Initial JCDC partners include Amazon Web Services, AT&T, CrowdStrike, FireEye Mandiant, Google Cloud, Lumen, Microsoft, Palo Alto Networks, and Verizon. Apart from these companies, Easterly emphasized the need for more people to work in infosec.
"Everybody knows the statistics by this point in time," Easterly said. "There are 3.5 million unfilled cybersecurity jobs around the world some 500,000 here in the US. In my personal opinion, this needs to be a highly ambitious national effort to be able to build a cybersecurity workforce to deal with the highly digitized world that we live in."

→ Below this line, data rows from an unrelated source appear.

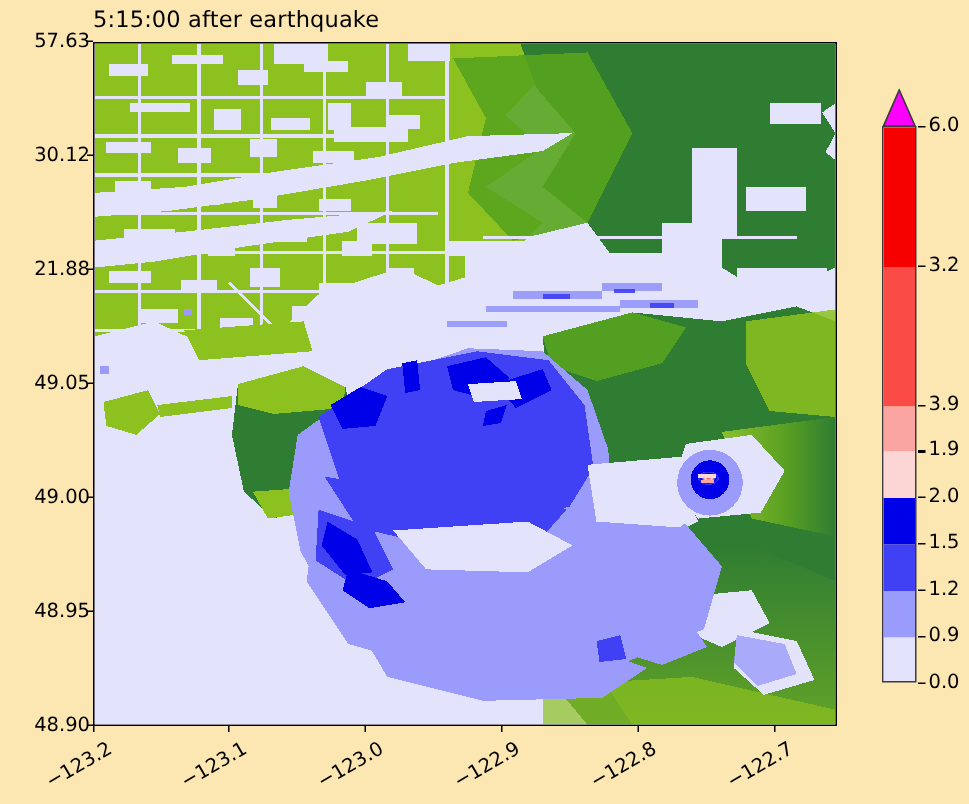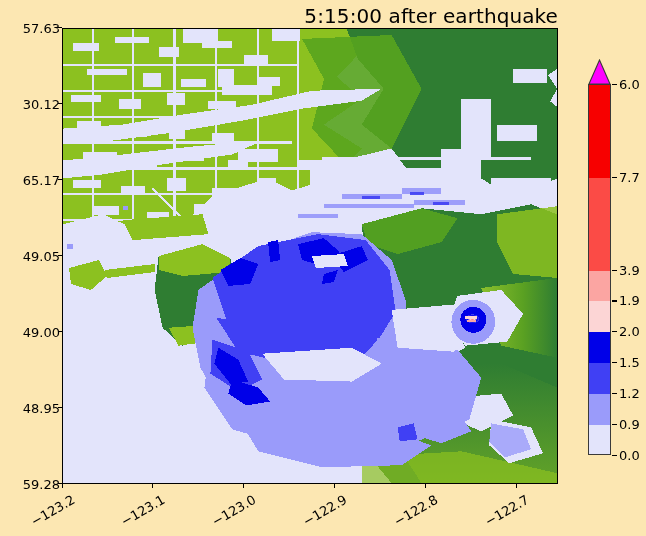--- a/index.html
+++ b/index.html
@@ -29,8 +29,8 @@
     left: 62px;
     top: 4px;
     width: 496px;
-    text-align: right;
-    font-size: 20px;
+    text-align: left;
+    font-size: 15px;
     color: #000000;
     letter-spacing: .1px;
     white-space: nowrap;

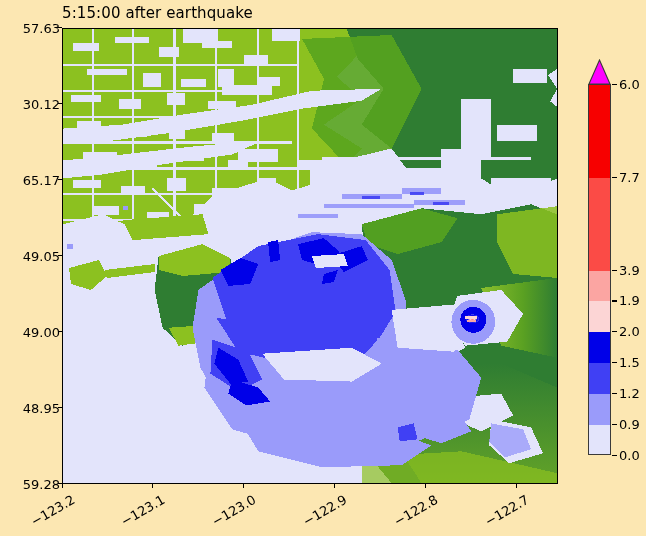--- a/index.html
+++ b/index.html
@@ -338,7 +338,7 @@
     <div class="ytickmark" style="top:255.4px"></div>
     <div class="ytick" style="top:256px">49.05</div>
     <div class="ytickmark" style="top:179.4px"></div>
-    <div class="ytick" style="top:180px">65.17</div>
+    <div class="ytick" style="top:180px">21.88</div>
     <div class="ytickmark" style="top:103.4px"></div>
     <div class="ytick" style="top:104px">30.12</div>
     <div class="ytickmark" style="top:27.4px"></div>

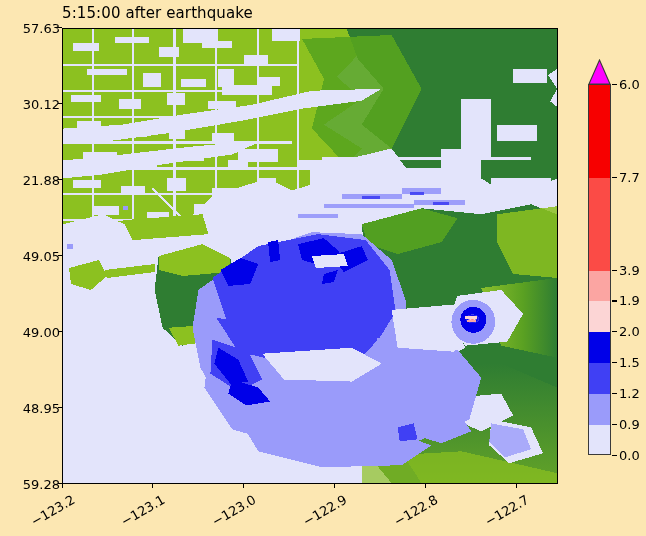--- a/index.html
+++ b/index.html
@@ -383,7 +383,7 @@
     <div class="cbtickmark" style="top:84px"></div>
     <div class="cbtick" style="top:84px">6.0</div>
     <div class="cbtickmark" style="top:176.75px"></div>
-    <div class="cbtick" style="top:176.75px">7.7</div>
+    <div class="cbtick" style="top:176.75px">3.2</div>
     <div class="cbtickmark" style="top:269.5px"></div>
     <div class="cbtick" style="top:269.5px">3.9</div>
     <div class="cbtickmark" style="top:300.42px"></div>

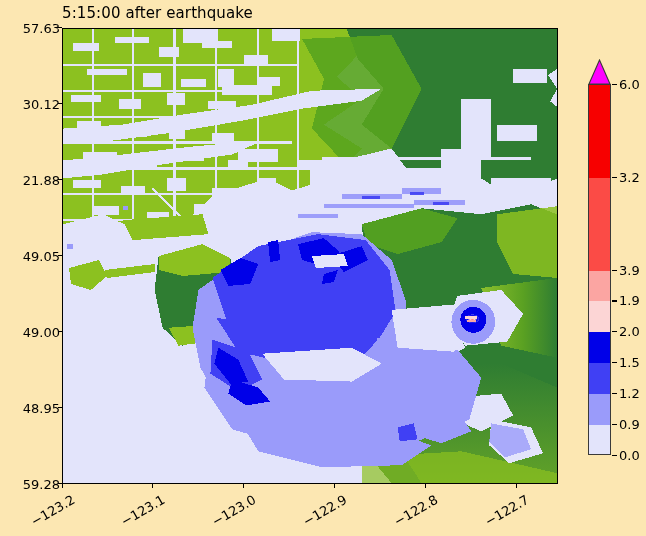--- a/index.html
+++ b/index.html
@@ -330,7 +330,7 @@
 
   <div>
     <div class="ytickmark" style="top:483.4px"></div>
-    <div class="ytick" style="top:484px">59.28</div>
+    <div class="ytick" style="top:484px">48.90</div>
     <div class="ytickmark" style="top:407.4px"></div>
     <div class="ytick" style="top:408px">48.95</div>
     <div class="ytickmark" style="top:331.4px"></div>

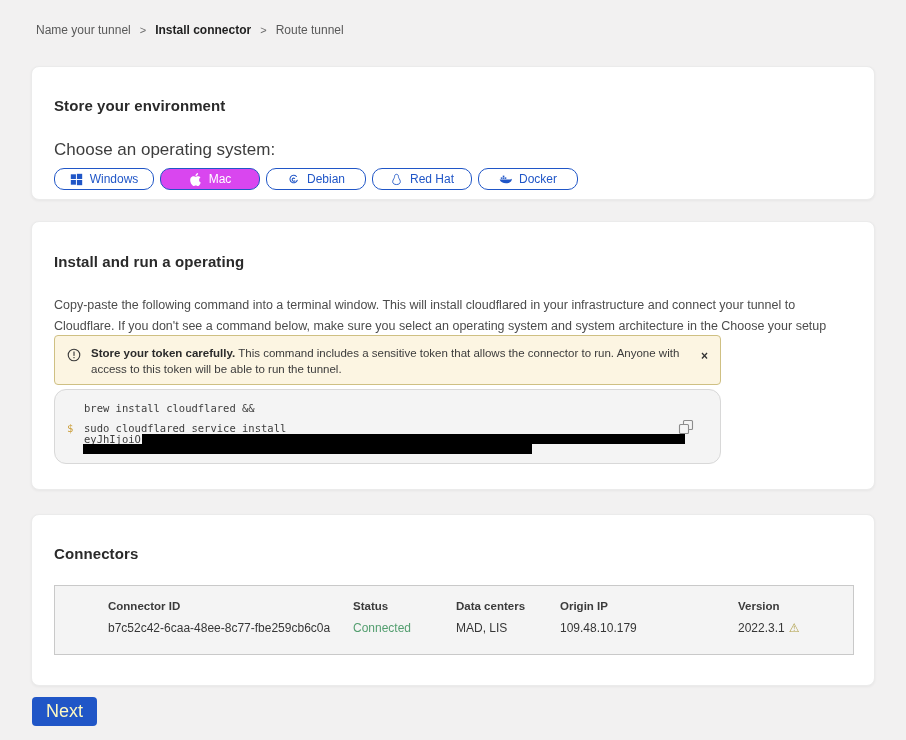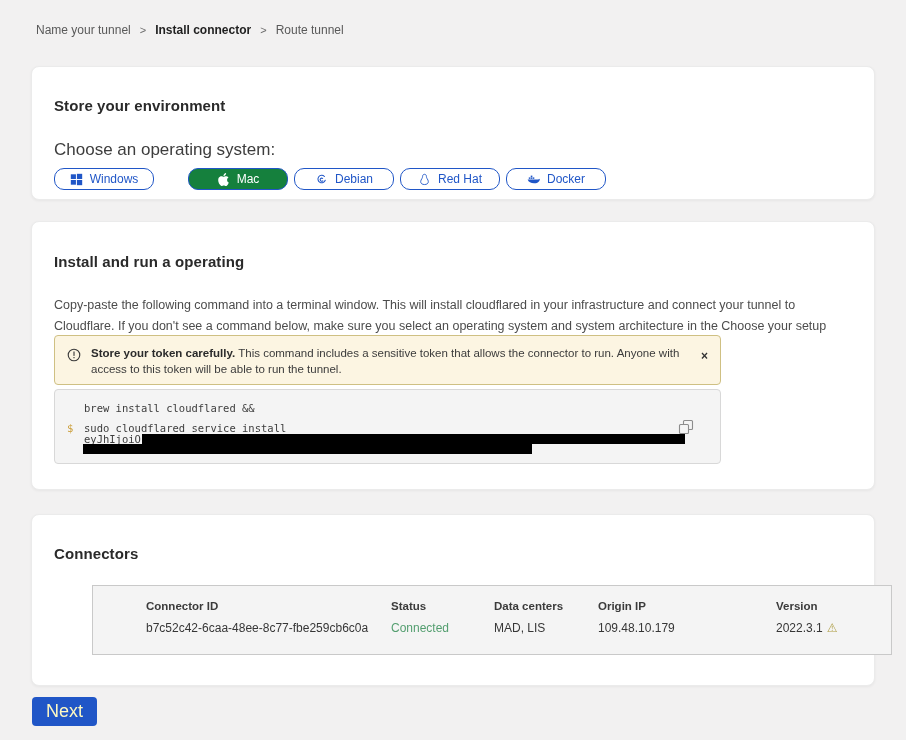--- a/index.html
+++ b/index.html
@@ -42,7 +42,7 @@
     color: #2056c7; font-size: 12px; font-family: "Liberation Sans", sans-serif;
     cursor: pointer; padding: 0;
   }
-  .os-btn.selected { background: #15803d; color: #fff; margin-left: 28px; }
+  .os-btn.selected { background: #d946ef; color: #fff; }
   .os-btn svg { width: 13px; height: 13px; flex: 0 0 auto; }
 
   #card-connector { top: 221px; height: 269px; padding: 31px 22px 0; }

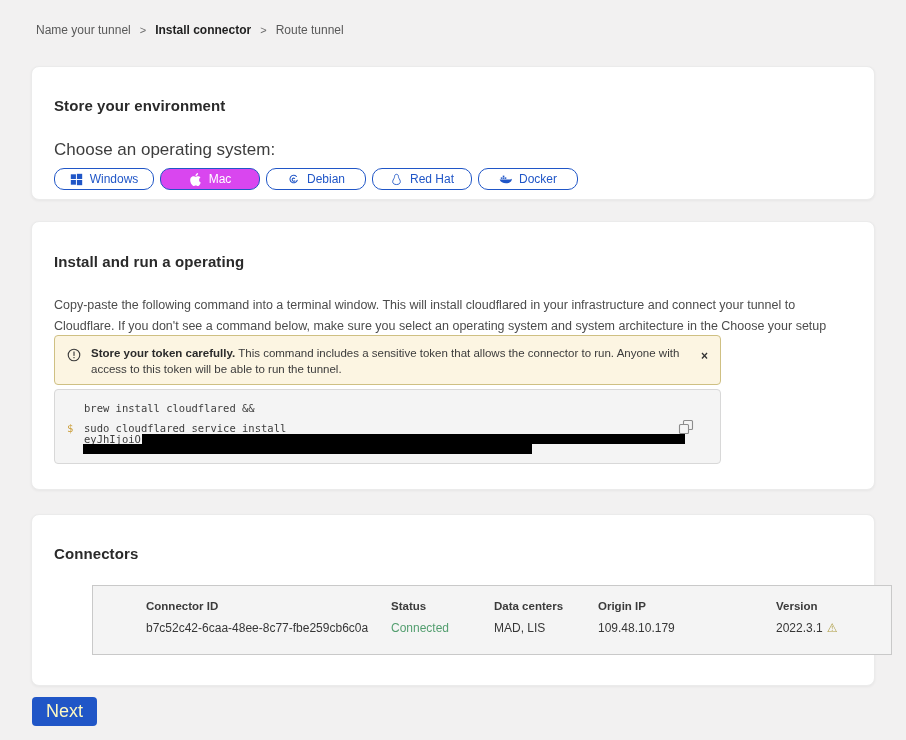--- a/index.html
+++ b/index.html
@@ -68,7 +68,7 @@
 
   .code-block {
     position: absolute; left: 22px; top: 167px; width: 667px; height: 75px;
-    background: #f4f4f4; border: 1px solid #d8d8d8; border-radius: 4px;
+    background: #f4f4f4; border: 1px solid #d8d8d8; border-radius: 12px;
     font-family: "DejaVu Sans Mono", monospace; font-size: 10.5px; color: #3c3c3c;
   }
   .code-line1 { position: absolute; left: 29px; top: 12px; white-space: pre; }

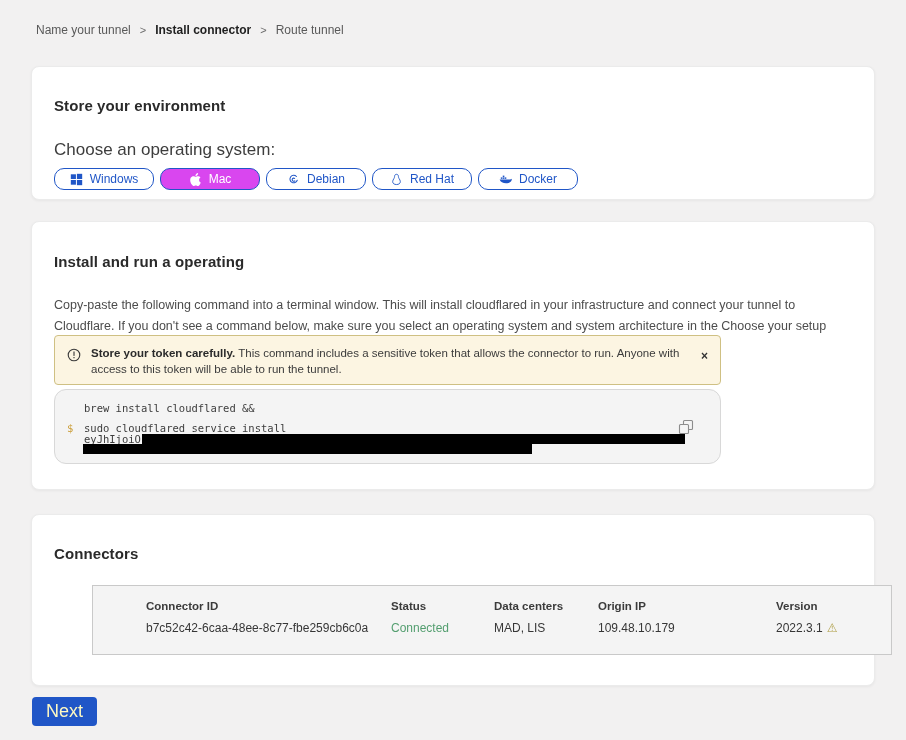--- a/index.html
+++ b/index.html
@@ -87,7 +87,6 @@
     position: absolute; left: 22px; top: 70px; width: 800px; height: 70px;
     background: #f4f4f4; border: 1px solid #c9c9c9;
     padding: 14px 0 0 53px;
-    margin-left: 38px;
   }
   .t-row { display: grid; grid-template-columns: 245px 103px 104px 178px auto; }
   .t-row.head { font-size: 11.5px; font-weight: 700; color: #3b3b3b; margin-bottom: 9px; }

"Oue particular passion of mine," Easterly said, "is developing diverse organizations. I honestly believe that organizations that want to build, particularly in technology and cybersecurity must reflect the incredible diversity of our nation, diversity, and gender and ethnicity, and sexual orientation in education and background that all translates into diversity of thought, that helps us solve our most complicated puzzles, better and faster that incredible diversity helps us be able to address these problems, much more collaboratively. So the fourth thing, we just issued a cybersecurity workforce guide. And essentially what this is is an interactive guide for federal federal workers, they can download it and look for no cost opportunities for professional development. So the whole idea is we make cybersecurity careers more accessible so that more people can see themselves in assignment."